Unfortunately.. fortunately..

It was the Thursday before going away, and the Unfortunately.. Fortunately.. game started playing out in real life.

Unfortunately the postman arrived early and Vi didn’t manage to get all the parcels into the sack. One was left over. Fortunately it was a Norfolk postcode Melton Constable address, which was exactly where we were headed the following Saturday. Unfortunately Google Maps didn’t recognise the address. Fortunately we found an old Ordnance Survey map which showed the road and it was absolutely en route to our destination!

So the left-behind parcel was tied securely with the shop’s red string, packed into my cycle panier on top of knitting and holiday clothes. The weather was in our favour, the hills not so much, so this knitter was feeling pretty saddle sore and triumphant when 23 miles of peddalling later, she spotted a gate with the house name and dropped off the parcel. ‘Are you the courier?’ a Norfolk accented voice called out after me.

‘No, it’s from me, from my shop.’ 

‘Where’s your shop?’ called out the voice, sounding increasingly baffled.

‘East London’, I said. ‘Enjoy the wool!’, and got back onto my bike for the final 10 miles to the coast and to settle into the summer holiday I’d been longing for.

One of the more unexpected joys about reaching Blakeney was discovering the absence of any wifi or phone signal. Emails could only come in at random moments of connectedness, sitting in sand dunes, waiting in the fish and chip queue, and walking along coastal paths, which is where I was some days later when I found the message from AL..

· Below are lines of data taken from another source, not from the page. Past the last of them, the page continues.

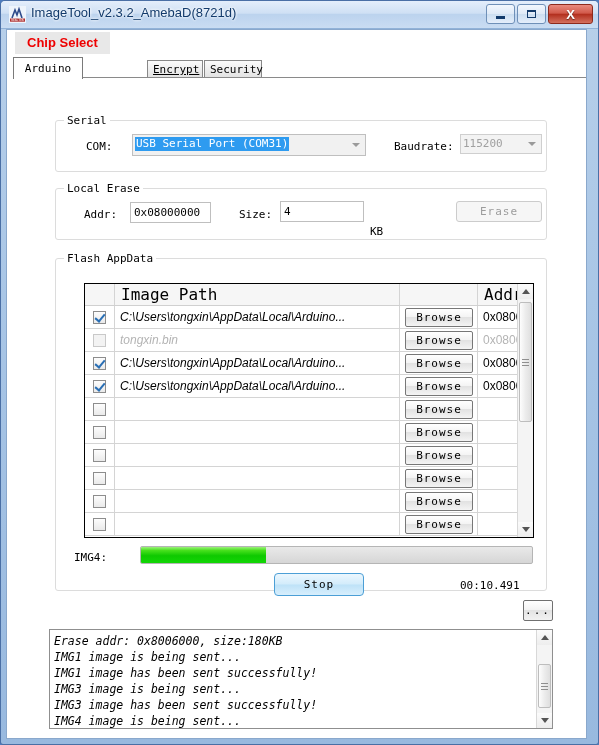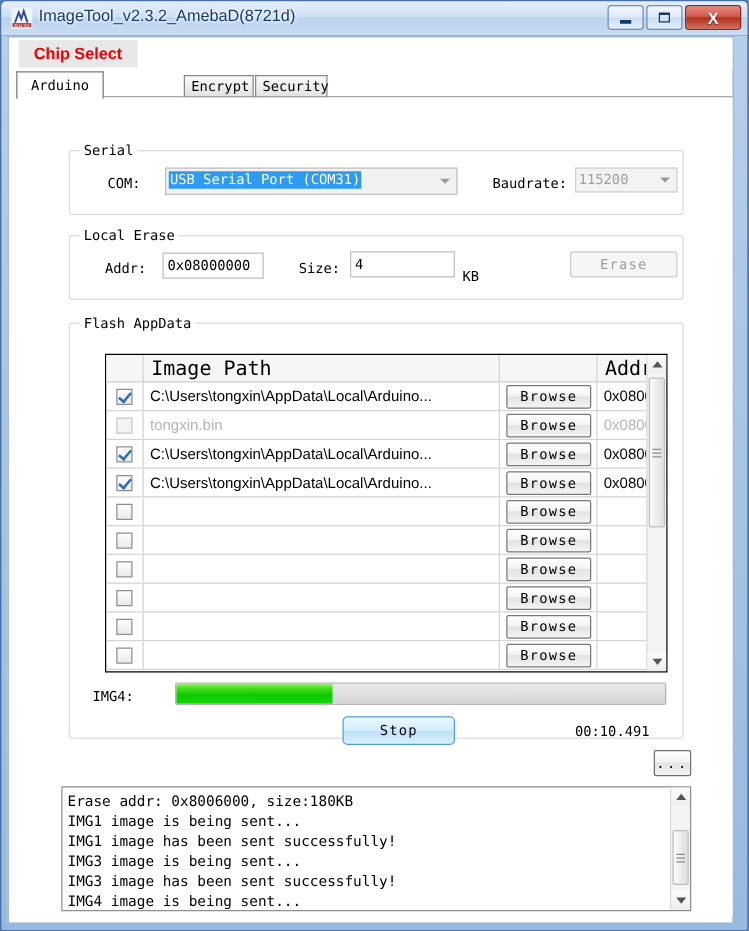"Encrypt" div.tab { text-decoration: none -> underline }
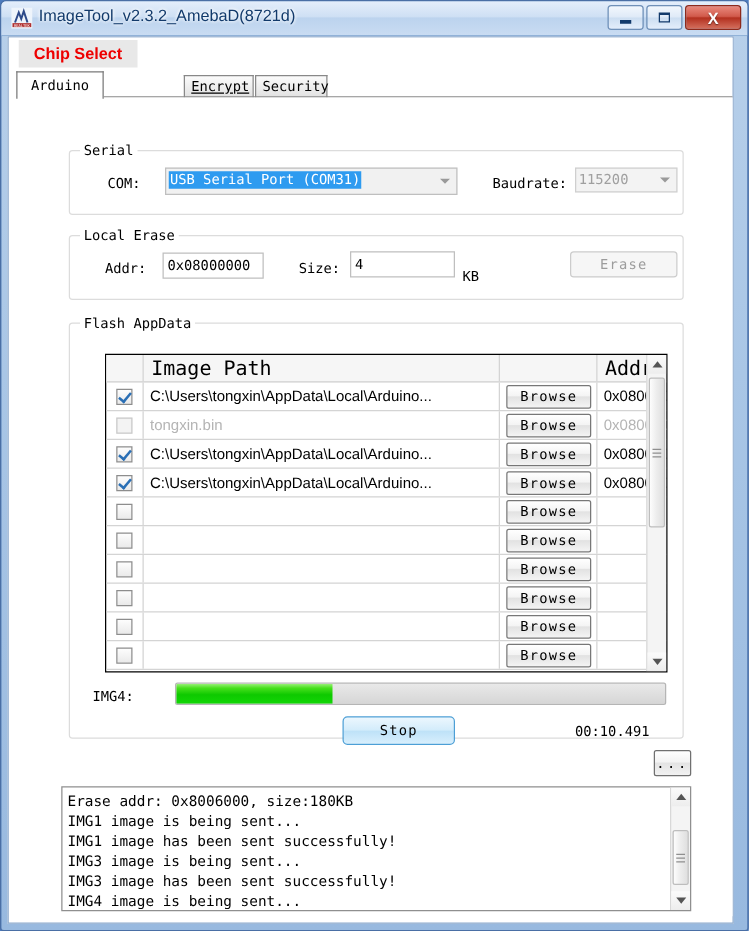"KB" div.lbl { top: 26px -> 36px }
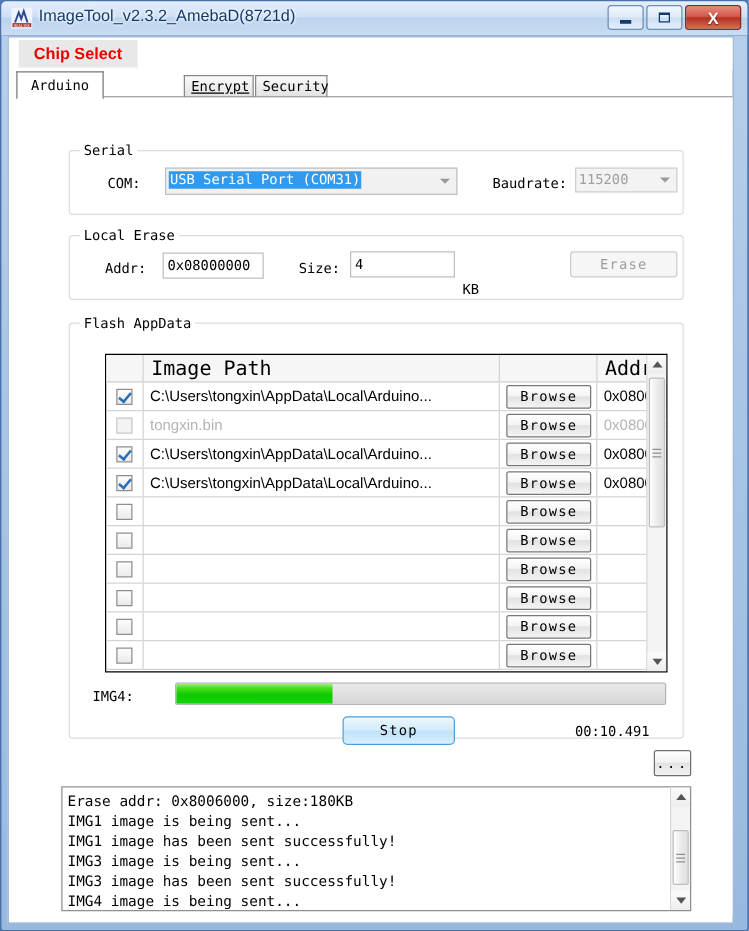"C:\Users\tongxin\AppData\Local\Arduino.." .pathtxt { font-style: none -> italic }
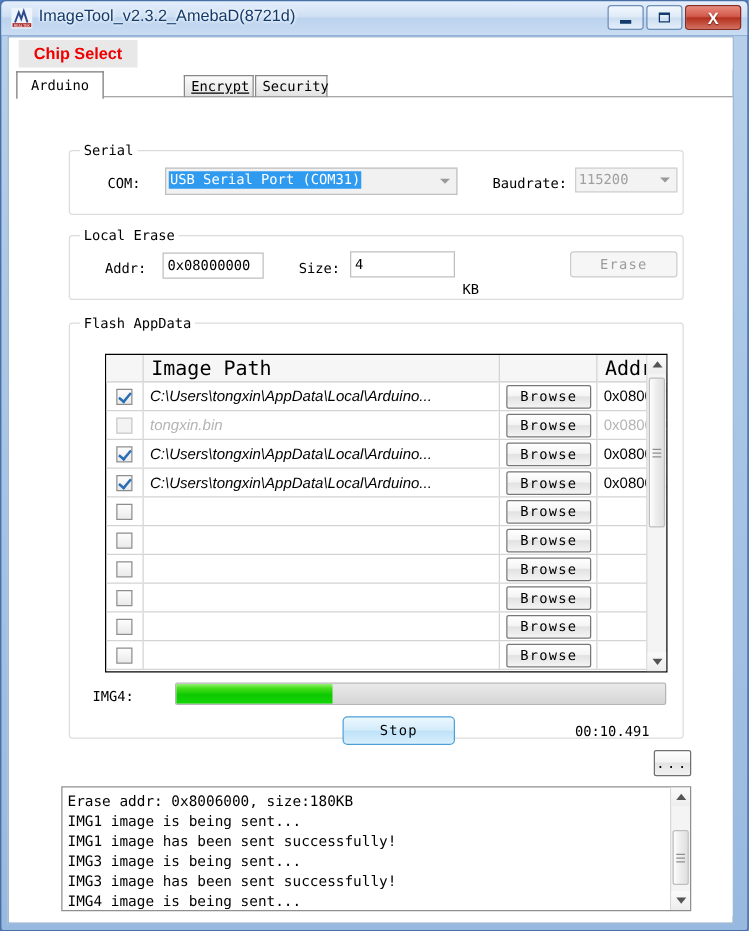"Erase addr: 0x8006000, size:180KB" div { font-style: none -> italic }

 “I have to say I was somewhat blown away by the fact that you hand-delivered my order… we have been shielding since March and have got into the habit of being cautious of unknown visitors… did you cycle all the way from London… are you holidaying in Blakeney? ..Your’s was the only place that had a choice of colours for the Guernsey wool, nearly everywhere else is out of stock. ..I knit all sorts of things but last week came across a pattern for knitted herring, produced by the Time & Tide Museum at Great Yarmouth. I fell in love with them so just had to find the wool to make them my next project. “

Unfortunately online shopping  means that nowadays we miss out on so many magical encounters with unexpectedly kindred spirited knitters. Fortunately unexpectedly kindred spirited knitters know how to use the internet to reclaim some of those moments. It was just the reminder I needed (or perhaps we both did) that even when you buy your wool online, it’s still being packed and sent out by one knitter in the hope that it reaches another knitter with joy.